Mondbeben - Erdbeben

Als "SIEBENTEN KONTINENT" der Erde bezeichnet der sowjetische Astronom Dr. N. Kosyrew den Mond. Der mit der Goldmedaille der Internationalen Astronautischen Föderation ausgezeichnete Wissenschaftler vermutet einen unmittelbaren Zusammenhang zwischen irdischen seismischen Erscheinungen und analogen Vorgängen auf dem Mond. Erdbeben könnten beispielsweise Mondbeben hervorrufen. Nach Berechnungen des Wissenschaftlers liegt bei Erdbeben die Zahl der seismischen Erscheinungen auf dem Mond dreimal so hoch wie normal.
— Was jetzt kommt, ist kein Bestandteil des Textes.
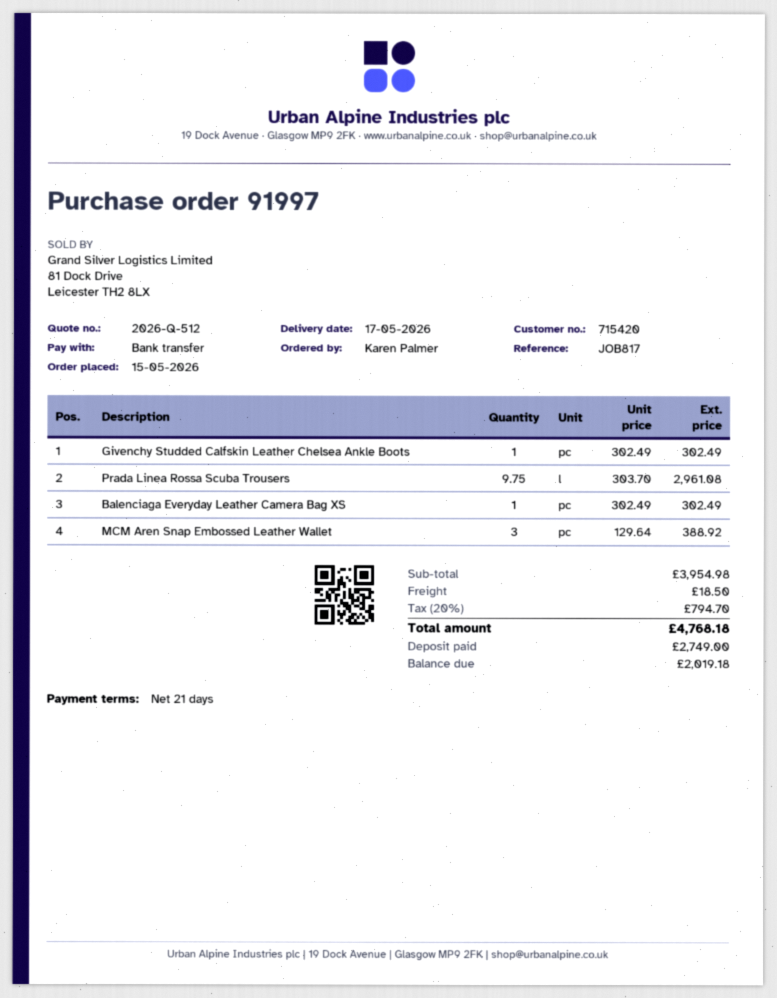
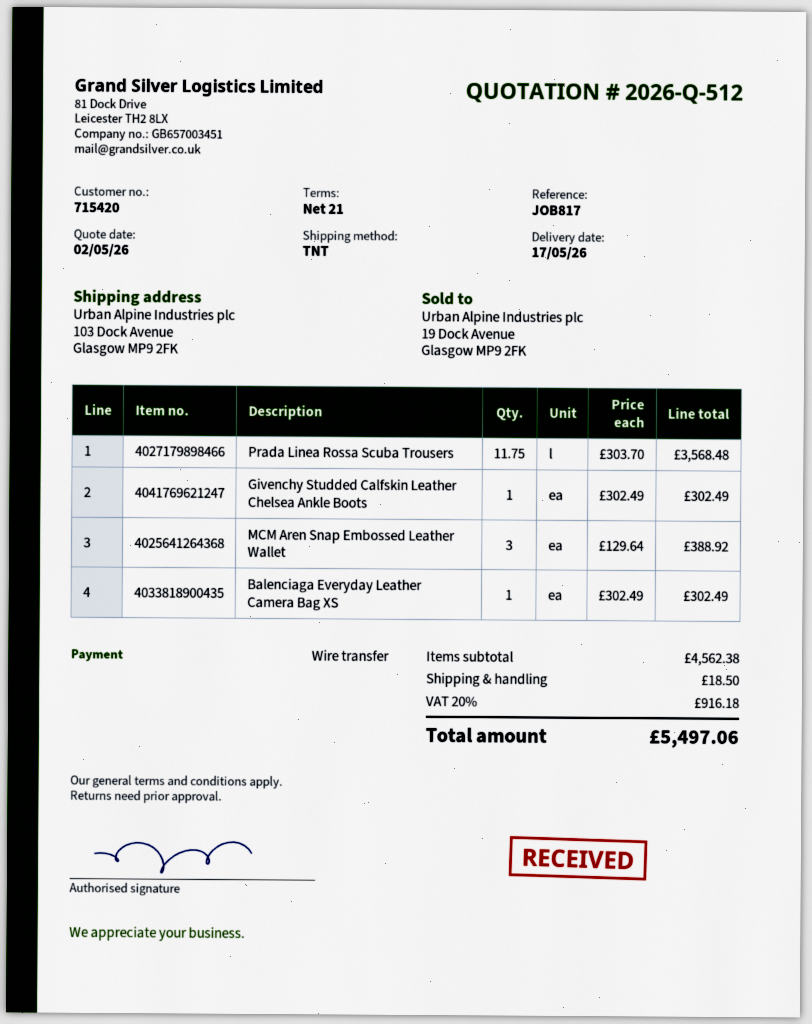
Prada Linea Rossa Scuba Trousers: 9.75 x 303.70 = 2961.08 -> 11.75 x 303.70 = 3568.48
subtotal: 3954.98 -> 4562.38
tax: 20% = 794.70 -> 20% = 916.18
total: 4768.18 -> 5497.06

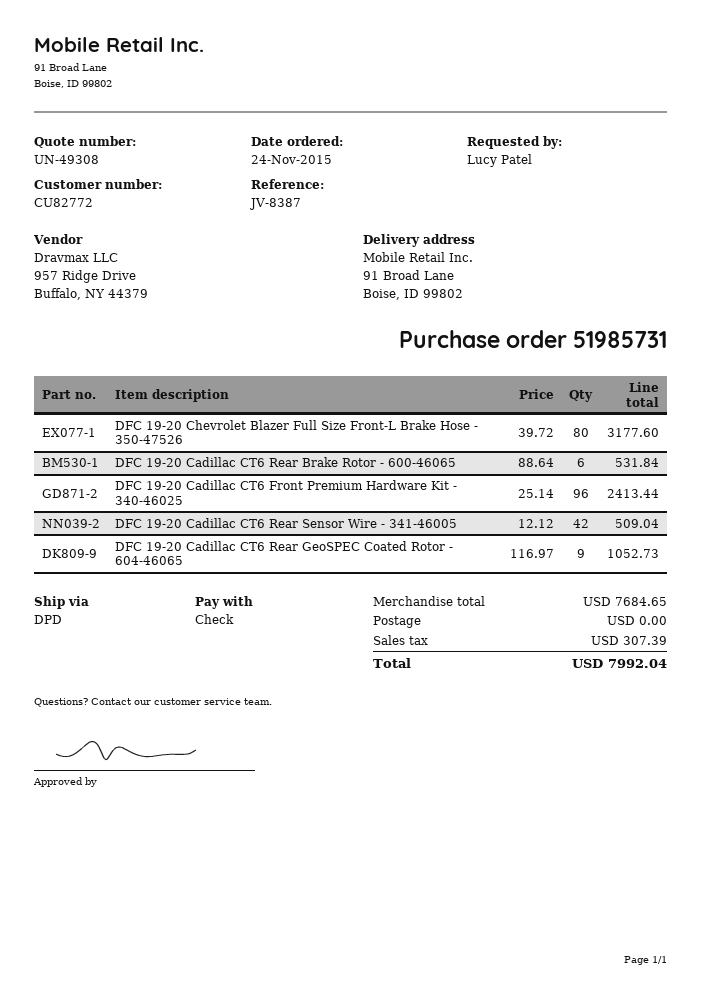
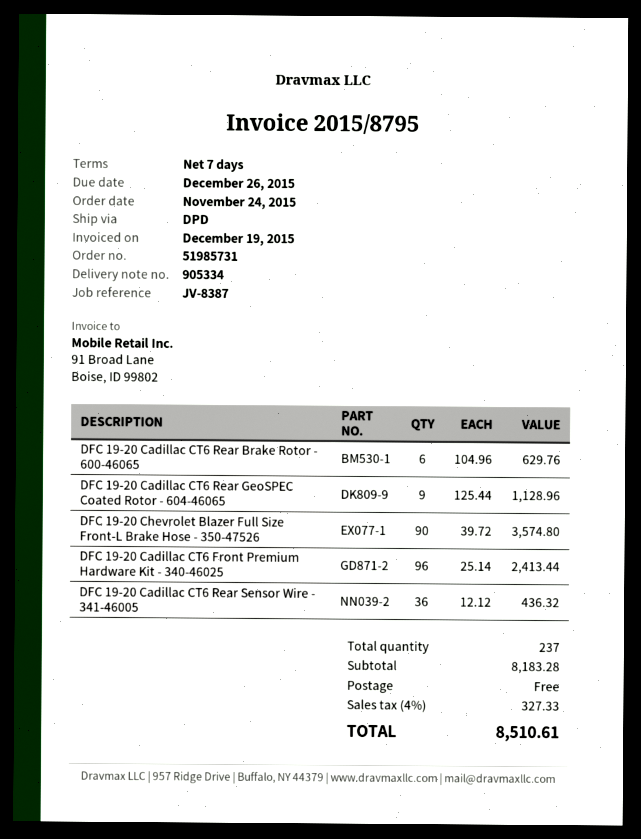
DFC 19-20 Chevrolet Blazer Full Size Front-L Brake Hose - 350-47526: 80 x 39.72 = 3177.60 -> 90 x 39.72 = 3574.80
DFC 19-20 Cadillac CT6 Rear Brake Rotor - 600-46065: 6 x 88.64 = 531.84 -> 6 x 104.96 = 629.76
DFC 19-20 Cadillac CT6 Rear Sensor Wire - 341-46005: 42 x 12.12 = 509.04 -> 36 x 12.12 = 436.32
DFC 19-20 Cadillac CT6 Rear GeoSPEC Coated Rotor - 604-46065: 9 x 116.97 = 1052.73 -> 9 x 125.44 = 1128.96
subtotal: 7684.65 -> 8183.28
tax: 307.39 -> 327.33
total: 7992.04 -> 8510.61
Wir erinnern an den Aufprall der dritten Raketenstufe, die beim Apollo 13 Mondflug auf den Mond gelenkt wurde.

Im April 1970 wurde folgende Meldung veröffentlicht.

SCHWERE ERSCHÜTTERUNGEN NACH AUFPRALL

dpa. HOUSTON. Fast überraschend stellte sich in der Nacht zum Mittwoch in Houston heraus, dass Apollo 13 einen großen, wissenschaftlichen Erfolg erzielt hat. Der Aufschlag der dritten Saturnstufe auf dem Mond erfolgte präzise zur vorausberechneten Zeit um 2.09 Uhr MEZ und löste schwere Erschütterungen aus. Im Raumfahrtkontrollzentrum sagte Professor Frank Press aus Boston, Raketeneinschläge müssten von jetzt an als wichtigste Mittel der Mondforscher betrachtet werden. Die ersten Signale des künstlichen Mondbebens wurden 32 Sekunden nach dem Aufprall in Houston aufgefangen und dann um 19,22 Uhr aufgezeichnet. Press war der Ansicht, dass die Erschütterungen sich bis zu zehn Kilometer Tiefe im Mond auswirkten. Der Einschlag hatte eine vergleichbare Wirkung wie eine Explosion von elf Tonnen des herkömmlichen Sprengstoffes TNT. Nach den Berechnungen der Wissenschaftler sollte er einen im Durchmesser 30 Meter großen Krater in die Mondoberfläche reißen. Der von den Apollo-12-Astronauten im November vergangenen Jahres zurückgelassene Seismograph registrierte den Aufschlag rund 200 Kilometer von der Stelle, wo die Apollo- 13-Astronauten in den Hügeln des Fra-Mauro-Gebietes hätten landen sollen.

Lovell, der mit seinen beiden Gefährten zu diesem Zeitpunkt bereits um den Mond herumgeflogen und auf dem Rückweg zur Erde war, bemerkte etwas zynisch: "Nun hat wenigstens etwas geklappt."

Erklärung der Mondbeben aus der Sicht des Innenweltkosmos.

Der Innenweltkosmos als Hohlkugelkörper mit Fixsternkugel und Planeten ist ein organisches Hohlkugelsystem zellularer biologischer Struktur.

Folglich muss der Mond ein Hohlkörper mit Inhalt sein. Wird die Hohlschale des Mondes getroffen, so entsteht eine Schwingung, die sich vom Mond durch den Äther auch der Erdschale mitteilt.